We had had many comments about whether Christchurch will always be known as such – in my view we will always be the Garden City, but that doesn't mean that's all we are. The reference to a garden means much more to a generation of children coming through enviro-schools today than it did when I received a packet of seeds to plant flowers in our garden at home. I grew nasturtiums. I think I liked the name and they were easy to grow.
The community garden movement is alive and well in Christchurch, but we haven't yet seen the explosion of community activity that can be generated by granting communities access to shared public space and seeing what they can do in partnership with the City.
And with large tracts of land 'red-zoned' by the government, we may be entitled to think of ourselves as a city in a garden as well as a garden city.
So the garden city will always be there and the festivals that celebrate this will live on. I guess for me the strongest hope as we stand in Cathedral Square is that one day we will see a 23-metre floral carpet leading us into a restored ChristChurch Cathedral. That for me would be a dream come true.
For those who have volunteered their time to the work of the Trust over those years, you can be proud of your achievements.
The City thanks you for your devotion to this wonderful festival that brings joy into our lives as residents and creates an unforgettable memory for our visitors.
Twenty-five years ago, the founding members of the Trust had the aim of encouraging awareness among Christchurch people of the horticultural resources of our city. They would care for and maintain the Garden City through floral festivals, garden exhibitions and events.
Well, here we are today with the Trust bringing that mission statement to life with what's called "An Extravaganza in Cathedral Square". And there's so much more – floral displays in New Regent Street, the Re:START Mall, Arts Centre Market Square and in the ChristChurch Transitional Cathedral. There's also a curated 'Enchanted Gardens' art exhibition at the CPIT's Raikaia Centre.

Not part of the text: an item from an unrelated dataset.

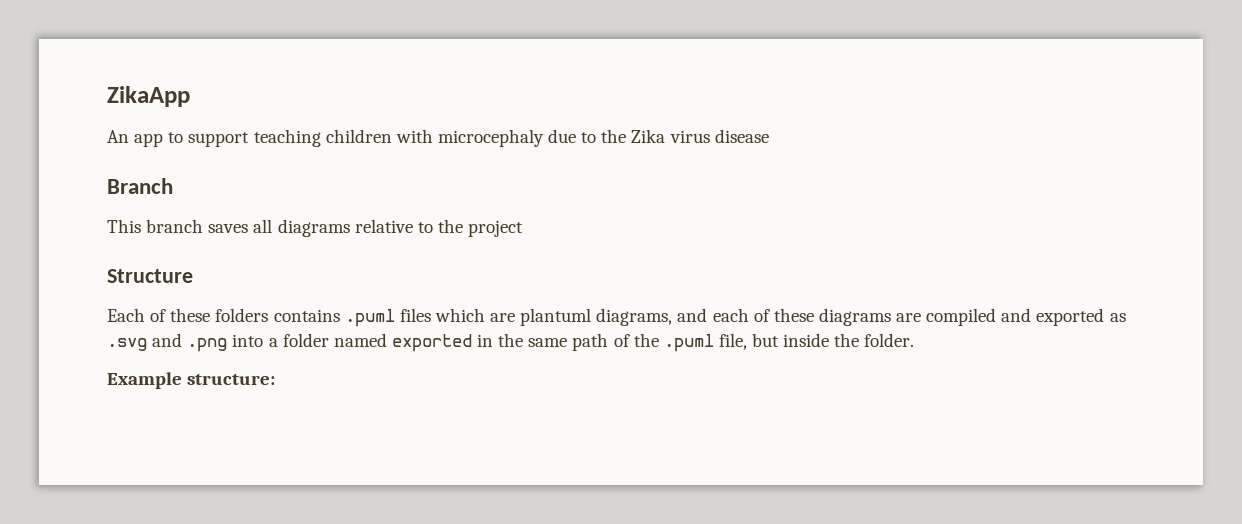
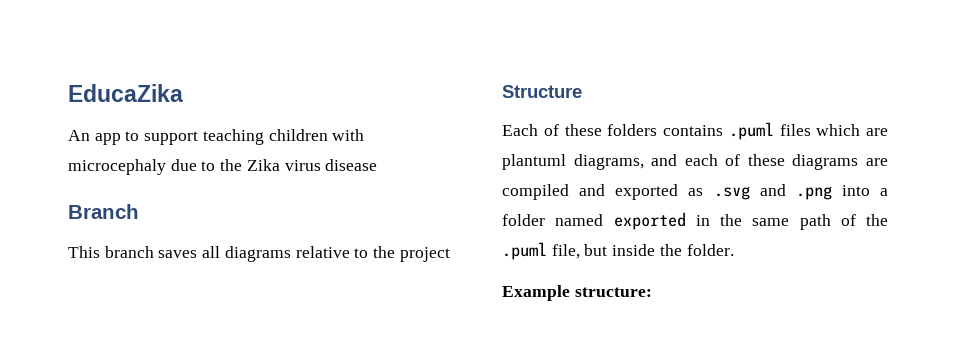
- ZikaApp
+ EducaZika

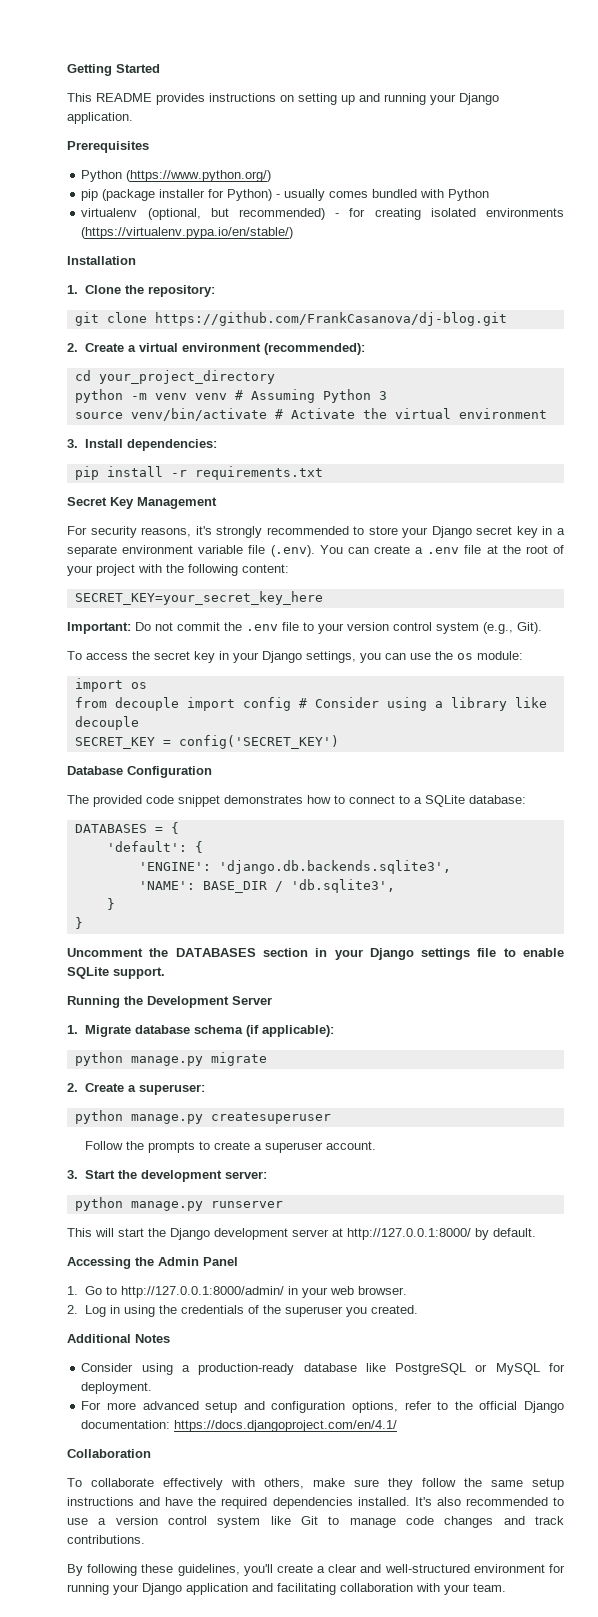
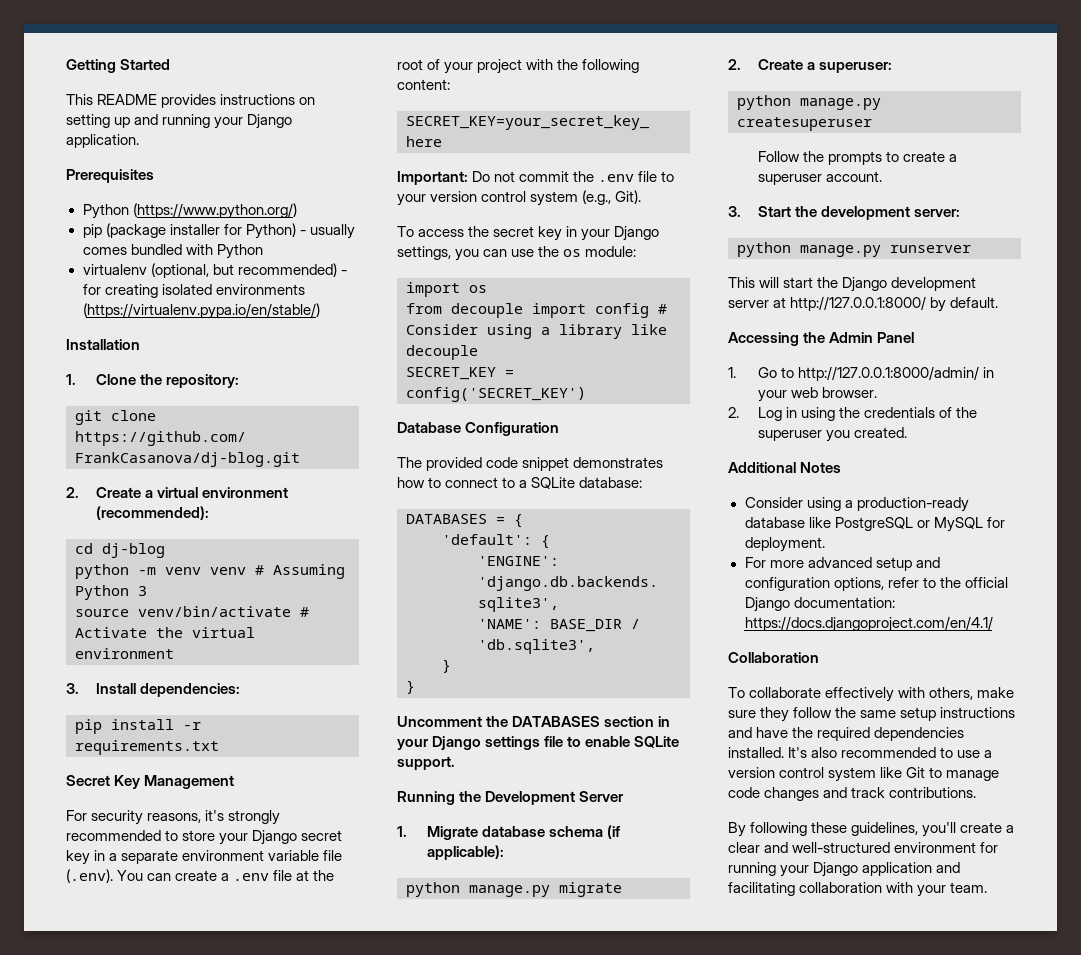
- cd your_project_directory
+ cd dj-blog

I won't go through the programme – you can see for yourself what is on offer. Having said that I am compelled to mention the Zimmer Frame and Hat Decorating Competition designed to bring out the creative talents of our older residents! I'm told decorated walking sticks and mobility scooters will also be welcomed. As a former Minister for Senior Citizens I say go for it!
The last thing I want to say is to acknowledge the way the Christchurch Garden City Trust has stepped up to help us all to come to terms with our post-quake environment.
Historically the Trust had always taken responsibility for the floral decoration of the city centre in the summer and tourist season. After the earthquakes, the Trust worked with emergent groups like Gap Filler and existing businesses and communities both in the city centre and in places like Sydenham, and New Brighton helping out with troughs, plant materials and even topiary animals.
I want to place on record the City's thanks for this help to heal the emotional impact of what has occurred. Thinking about the emotional impact is important as we near the difficult third anniversary of February 22, which is why we chose the Botanic Gardens for the Civic Commemoration this year. There we will be surrounded by beauty rather than devastation.
But today as we gather to celebrate the opening of the Silver Jubilee of our Garden City Trust Festival of Flowers, we see how we can have it both ways. You have managed to weave beauty throughout our devastated city and we thank you from the bottom of our hearts.